[Change listing data]
==============================
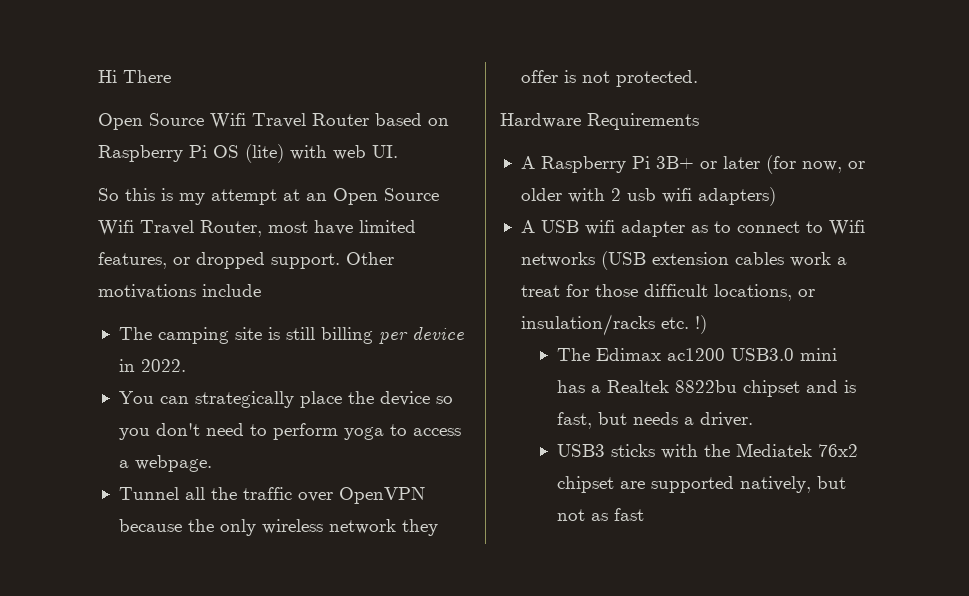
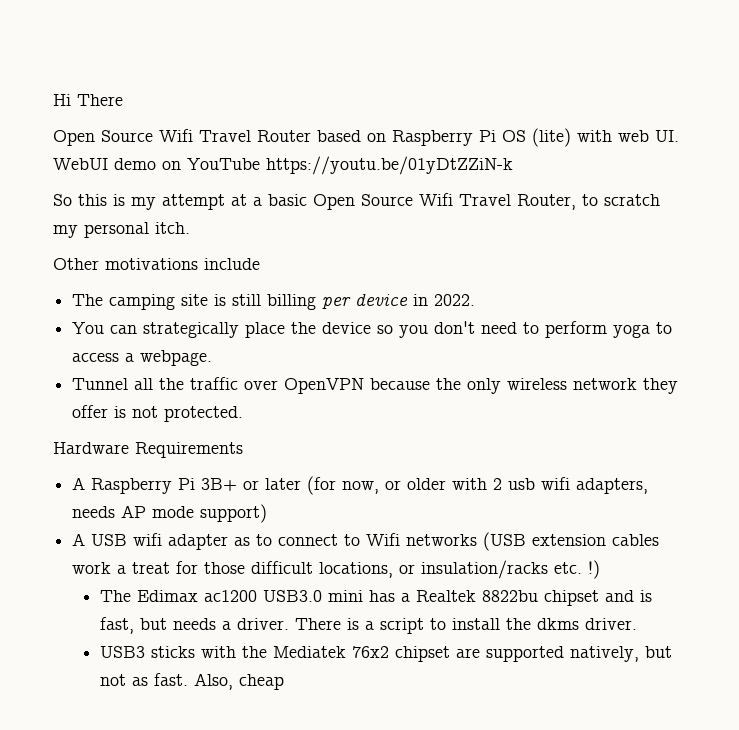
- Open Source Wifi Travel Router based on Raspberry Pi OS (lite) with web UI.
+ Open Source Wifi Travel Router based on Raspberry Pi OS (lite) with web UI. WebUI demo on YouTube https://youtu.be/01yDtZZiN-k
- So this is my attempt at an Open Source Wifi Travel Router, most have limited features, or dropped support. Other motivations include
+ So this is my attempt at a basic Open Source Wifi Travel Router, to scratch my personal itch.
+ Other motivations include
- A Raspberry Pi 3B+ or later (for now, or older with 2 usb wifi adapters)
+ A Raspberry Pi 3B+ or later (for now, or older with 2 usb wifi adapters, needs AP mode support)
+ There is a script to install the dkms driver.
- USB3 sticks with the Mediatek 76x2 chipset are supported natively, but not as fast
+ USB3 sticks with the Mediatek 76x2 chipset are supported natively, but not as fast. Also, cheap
==============================
- PROBLEM TO WORK ON -
Report each line in the preceding entries that holds the string "sticks".

- SOLUTION FOR THIS EXERCISE -
- USB3 sticks with the Mediatek 76x2 chipset are supported natively, but not as fast
+ USB3 sticks with the Mediatek 76x2 chipset are supported natively, but not as fast. Also, cheap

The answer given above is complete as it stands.